Past Horizons reports that offerings have been found at the base of an immense statue of Tlaltecuhtli, the giant earth goddess, who possessed both feminine and masculine attributes. The most elaborate and largest trove of these sacrificial gifts found so far is called Offering 126. It is comprised of almost 4,000 organic remains, the majority being marine mollusks. After examination researchers learned that the mollusks were identified as 111 different species.
Offering 126 from Templo Mayor, Mexico. Credit: INAH
Past Horizons writes, “40 of them [came] from the Atlantic, 66 from the Pacific, three found on both coasts and two from rivers.” Apparently not randomly collected, this diversity of species were purposefully retrieved from far-away places and challenging locations.
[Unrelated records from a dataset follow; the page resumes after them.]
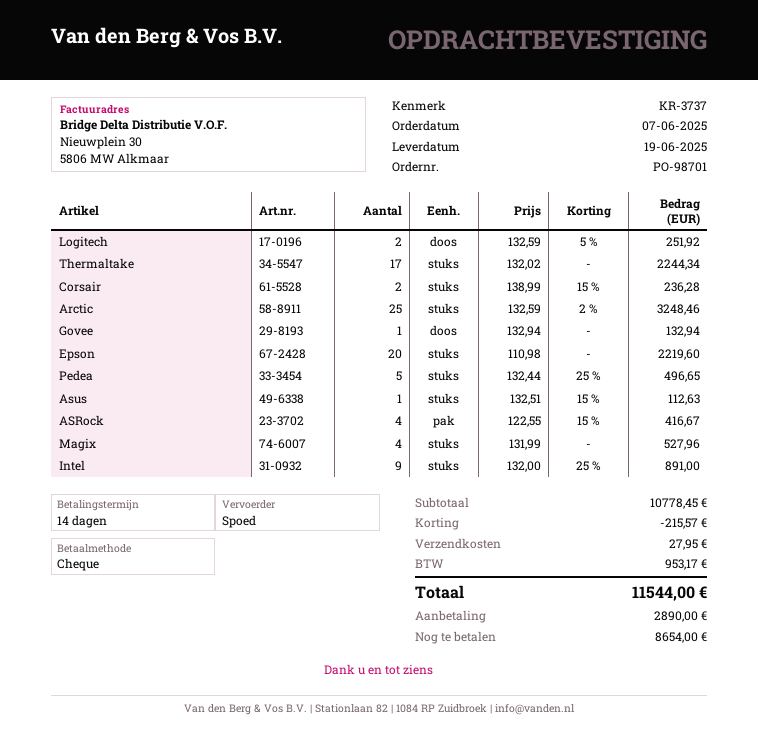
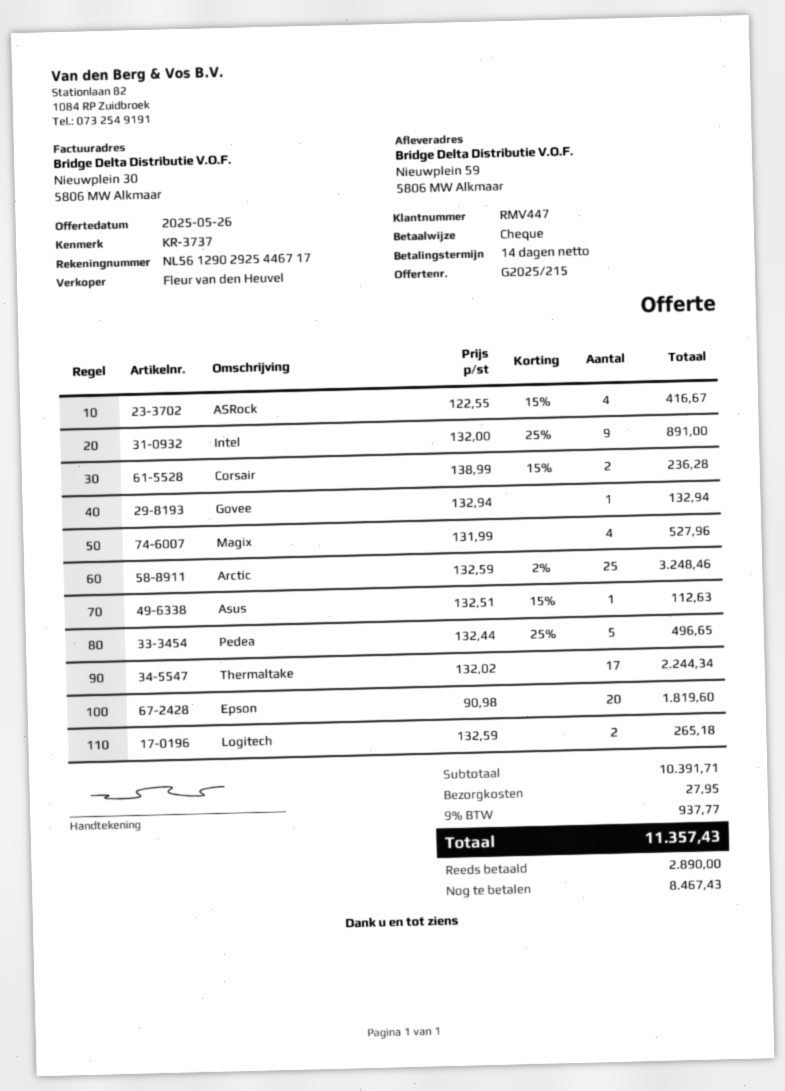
Logitech: 2 x 132.59 - 5% = 251.92 -> 2 x 132.59 = 265.18
Epson: 20 x 110.98 = 2219.60 -> 20 x 90.98 = 1819.60
subtotal: 10778.45 -> 10391.71
discount: 215.57 -> none
tax: 953.17 -> 937.77
total: 11544.00 -> 11357.43
balance: 8654.00 -> 8467.43

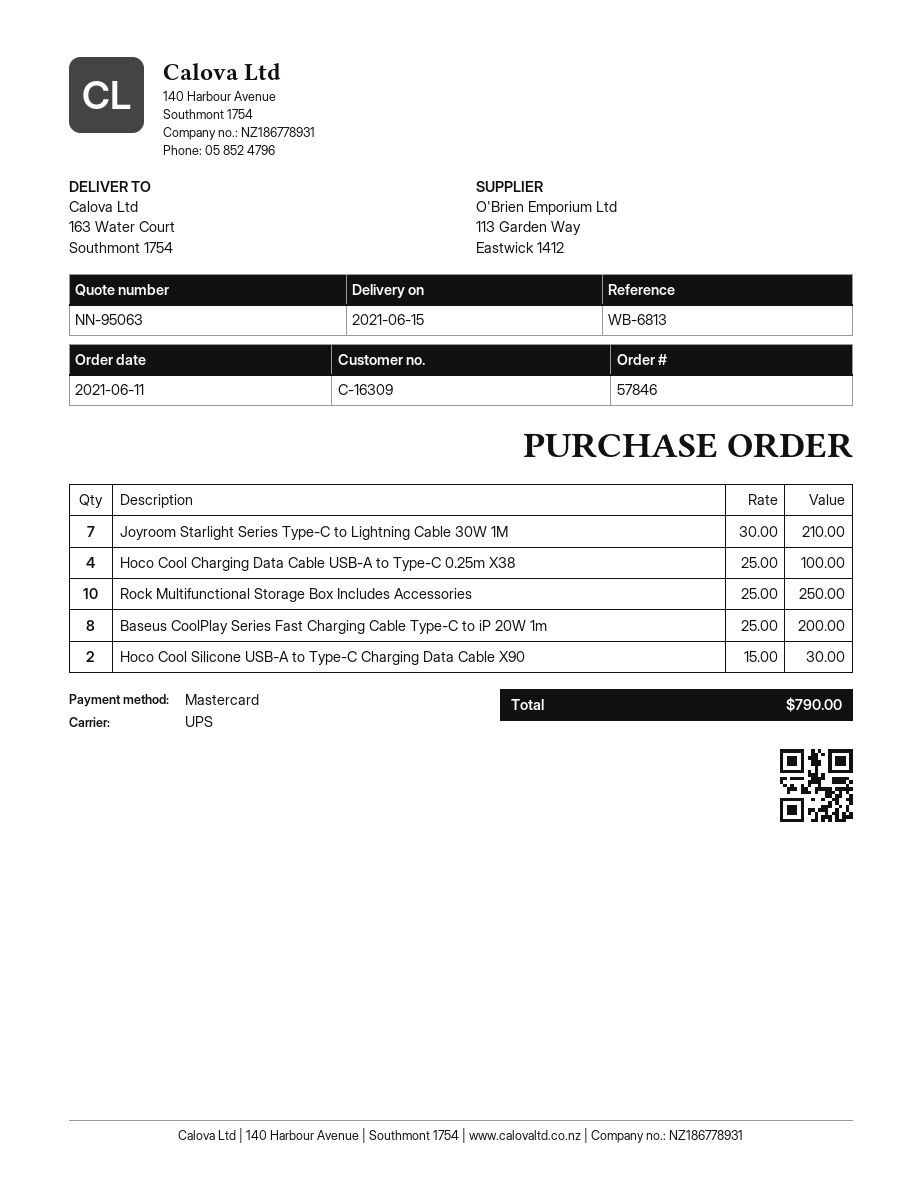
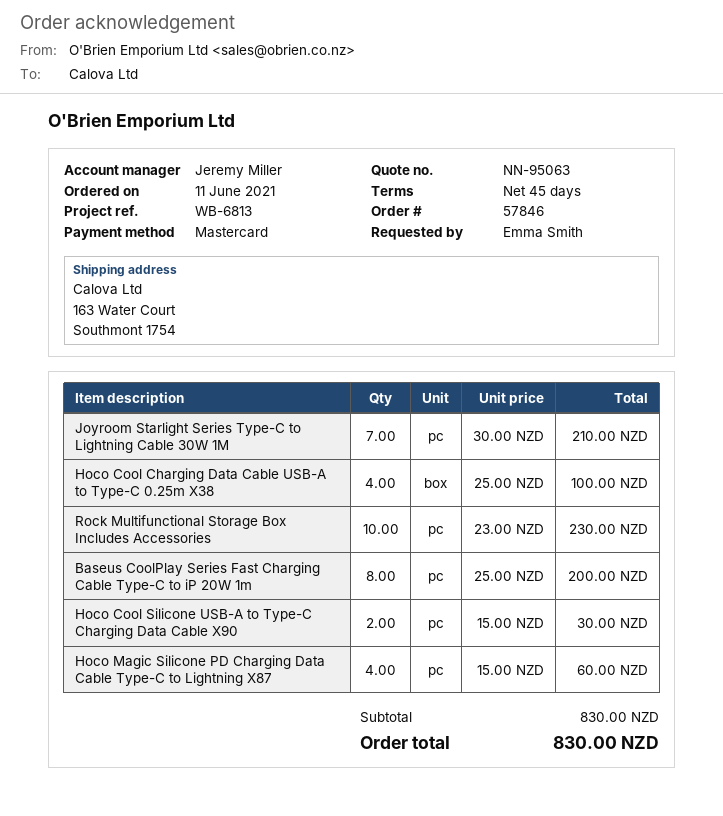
Rock Multifunctional Storage Box Includes Accessories: 10 x 25.00 = 250.00 -> 10 x 23.00 = 230.00
Hoco Magic Silicone PD Charging Data Cable Type-C to Lightning X87: none -> 4 x 15.00 = 60.00
total: 790.00 -> 830.00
Various mollusks and shells were sourced from Florida, the West Indies, the Caribbean, the Gulf of Mexico, Brazil, Venezuela, and all along the western coast stretching from California to Ecuador.
Tlaltecuhtli stone found in 2006, Templo Mayor, Mexico. Protoplasma Kid/WikimediaCommons.
Analysis of the shells found that they were mostly collected from beaches, but some animals were still alive when harvested for the special purpose. Particular species of the marine creatures could only have been accessed through deep underwater dives approximately 15 meters (49 feet) down, and yet others were gained through trade systems which spanned the empire.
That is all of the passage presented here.